Dyrekcja szpitala, która zatrudniła lekarze nie wiedziała o tym. Przypomnijmy, o zatrzymaniu pijanego lekarza w trakcie dyżuru poinformowała wczoraj opoczyńska policja. Jej rzeczniczka Barbara Stępień tłumaczyła, że zawiadomienie w sprawie lekarzawpłynęło od anonimowej osoby. – Policjanci pojechali na miejsce, aby tę informację zweryfikować. Mężczyzna został przebadany na zawartość alkoholu. Badania potwierdziły, że miał w organizmie ponad 2,6 promila.

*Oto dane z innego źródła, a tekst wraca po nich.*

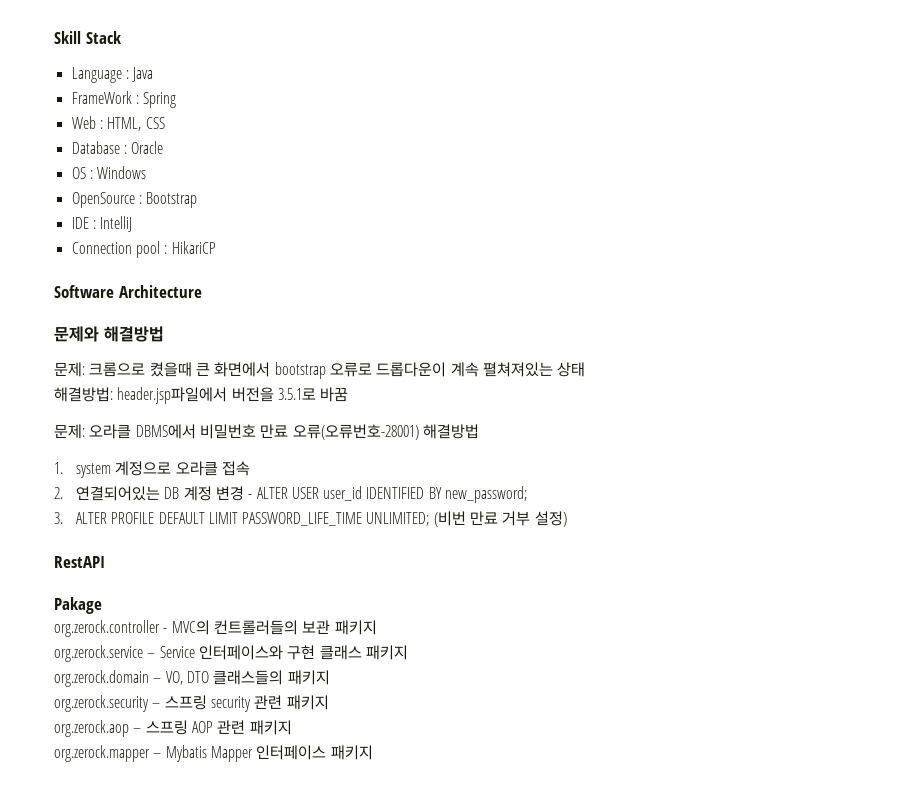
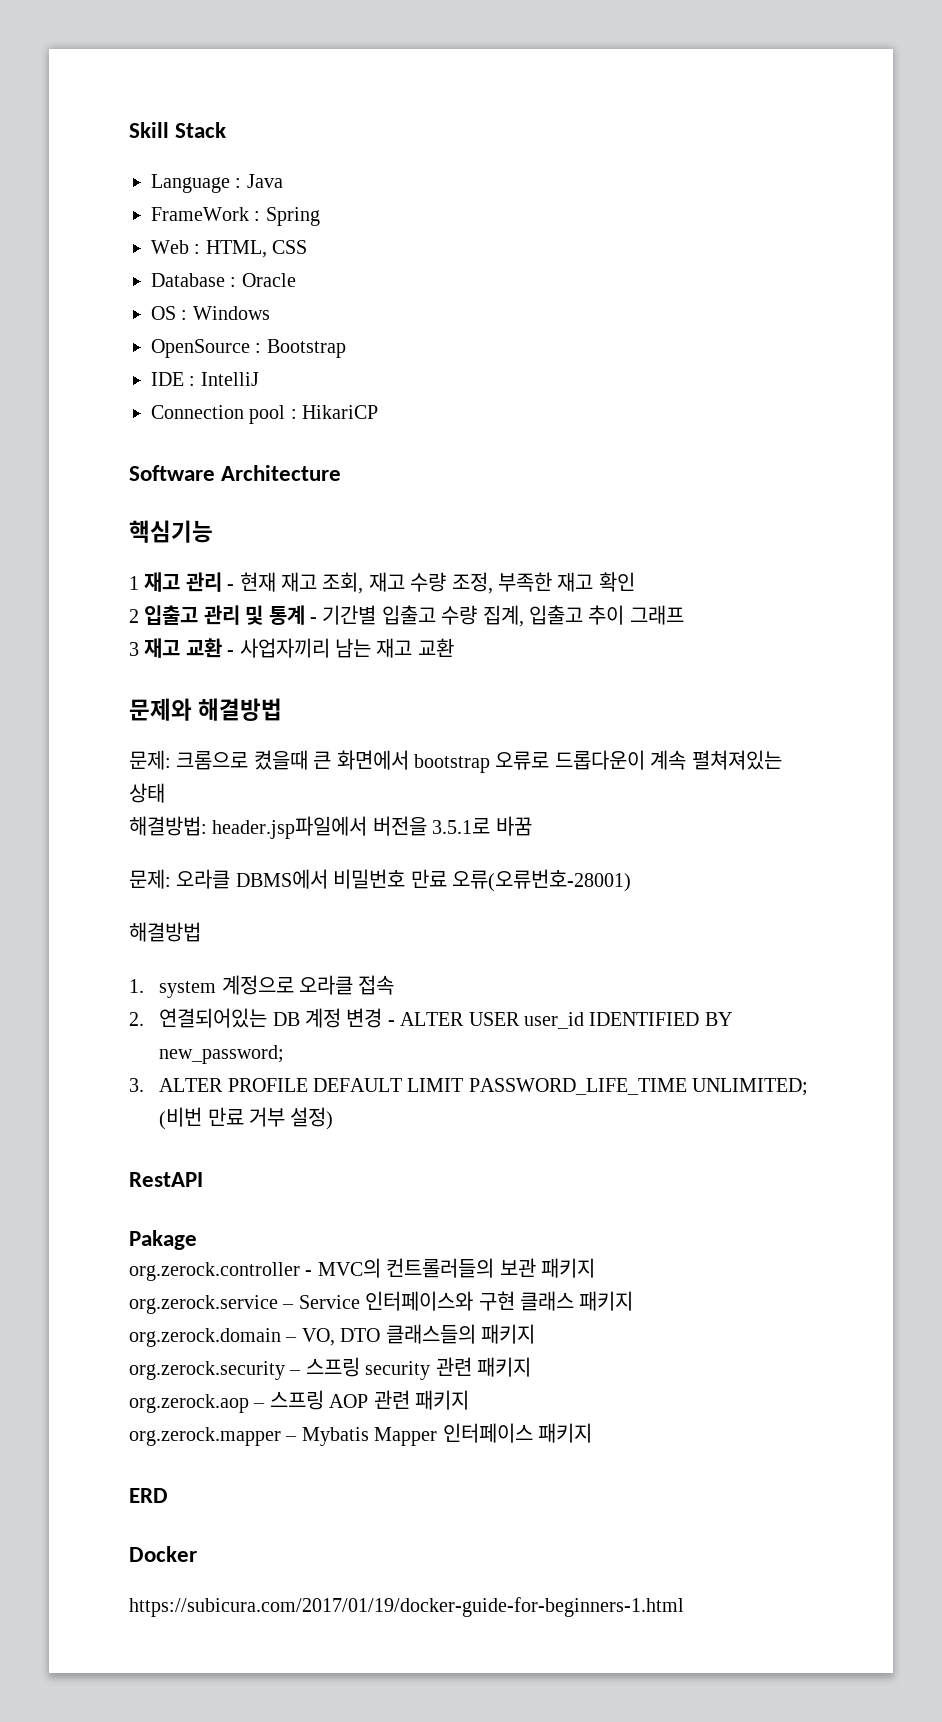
(202, 291) none -> [129,520,213,543] [129,572,635,594] [129,605,684,627] [129,638,454,658] // 핵심기능 // 1 재고 관리 - 현재 재고 조회, 재고 수량 조정, 부족한 재고 확인 // 2 입출고 관리 및 통계 - 기간별 입출고 수량 집계, 입출고 추이 그래프 // 3 재고 교환 - 사업자끼리 남는 재고 교환
(419, 432) none -> (631, 880) //
(373, 752) none -> [129,1488,168,1503] [129,1546,197,1562] [129,1597,684,1617] // ERD // Docker // https://subicura.com/2017/01/19/docker-guide-for-beginners-1.html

Zabezpieczona została dokumentacja medyczna, w celu przeanalizowania działań podjętych przez lekarza podczas pełnionego- w stanie nietrzeźwości – dyżuru.
Policjanci zabezpieczyli też trzy butelki po alkoholu i dwie puszki po piwie.

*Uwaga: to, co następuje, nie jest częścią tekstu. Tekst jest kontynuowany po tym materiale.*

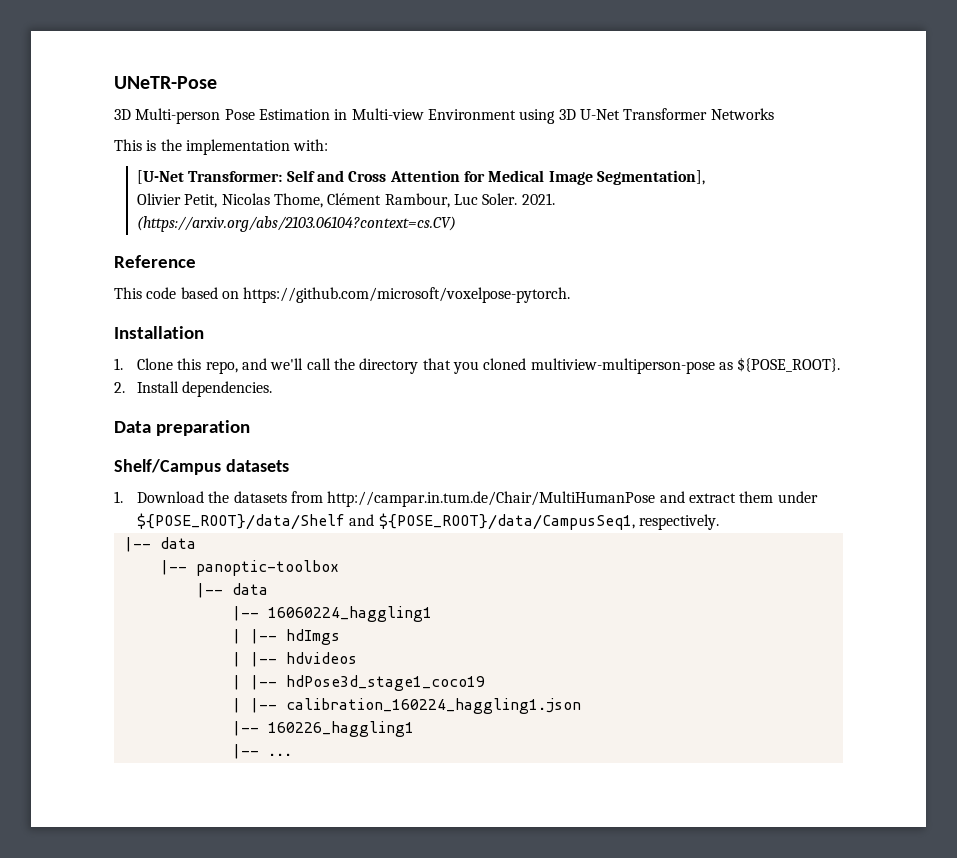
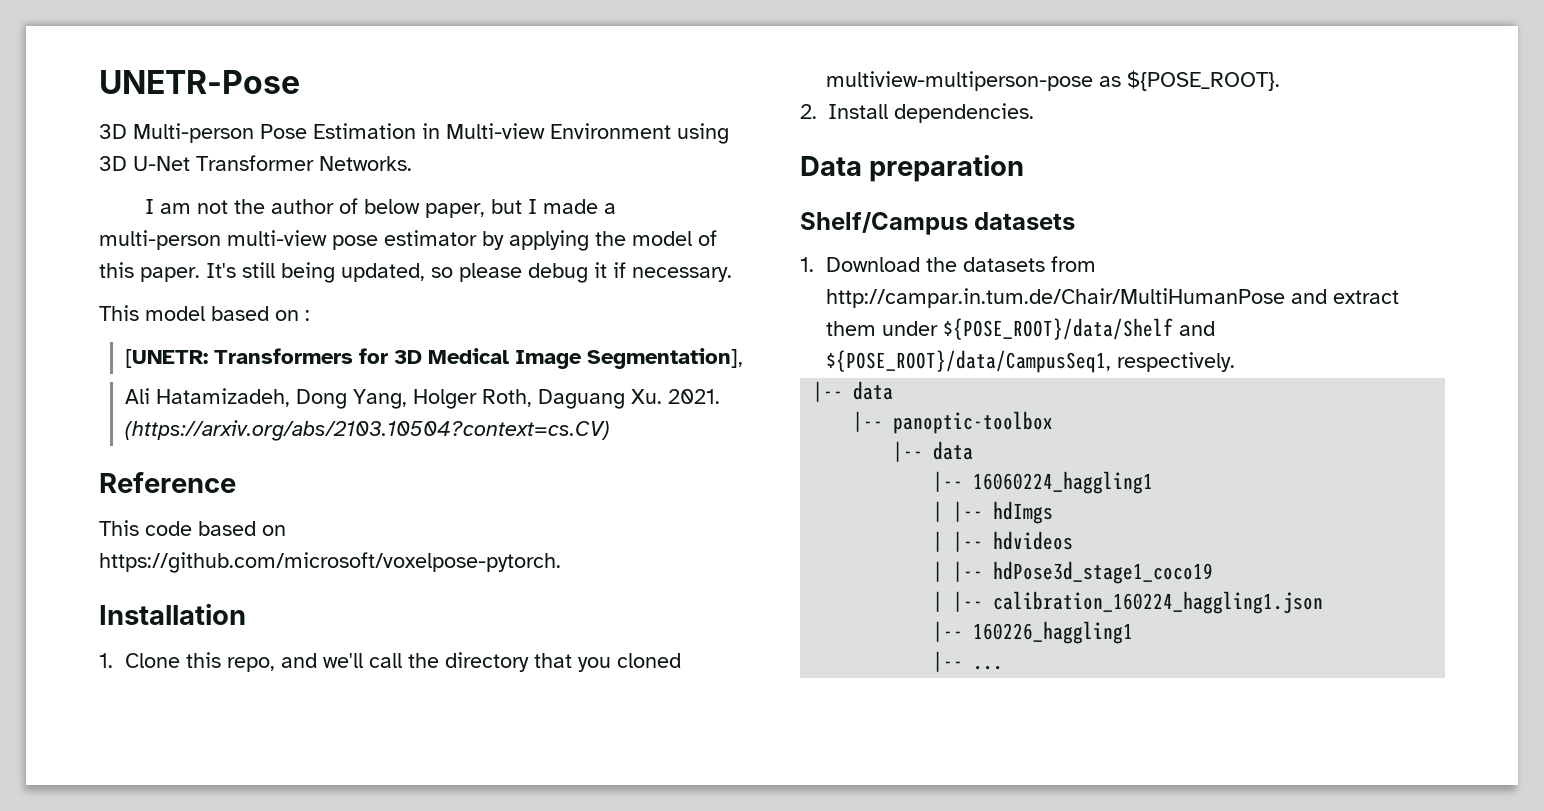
[114,76,217,89] UNeTR-Pose -> [99,70,300,94] UNETR-Pose
[710,108,774,120] [114,139,329,155] [137,170,706,185] [137,193,555,208] [137,216,457,232] Networks // This is the implementation with: // [U-Net Transformer: Self and Cross Attention for Medical Image Segmentation], // Olivier Petit, Nicolas Thome, Clément Rambour, Luc Soler. 2021. (https://arxiv.org/abs/2103.06104?context=cs.CV) -> [319,156,412,171] [145,198,617,218] [99,230,717,251] [99,262,732,283] [99,305,310,321] [125,348,744,369] [125,388,721,409] [125,420,611,441] Networks. // I am not the author of below paper, but I made a multi-person multi-view pose estimator by applying the model of this paper. It's still being updated, so please debug it if necessary. // This model based on : // [UNETR: Transformers for 3D Medical Image Segmentation], // Ali Hatamizadeh, Dong Yang, Holger Roth, Daguang Xu. 2021. (https://arxiv.org/abs/2103.10504?context=cs.CV)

Jak informuje telewizja Polsat News, do śmierci Oli doszło w 2002 w gabinecie stomatologicznym. Dziecko nie wybudziło się ze znieczulenia, które podawał lekarz Dariusz P. Sprawa trafiła do sądu. Mężczyzna został uniewinniony w dwóch instancjach. Rodzina odwołała się wyroków, a Sąd Najwyższy skierował sprawę do ponownego rozpatrzenia. Wyrok zapadł w 2012 roku. Wskazywał, że lekarz naraził pacjentkę na niebezpieczeństwo utraty życia. Sędzia stwierdził, że medyk popełnił błędy nieumyślnie, a w takim przypadku sprawa przedawnia się po 10 latach. Ostatecznie umorzył sprawę. Rodzice dziewczynki za jej śmierć otrzymali odszkodowanie w wysokości 125 tysięcy złotych.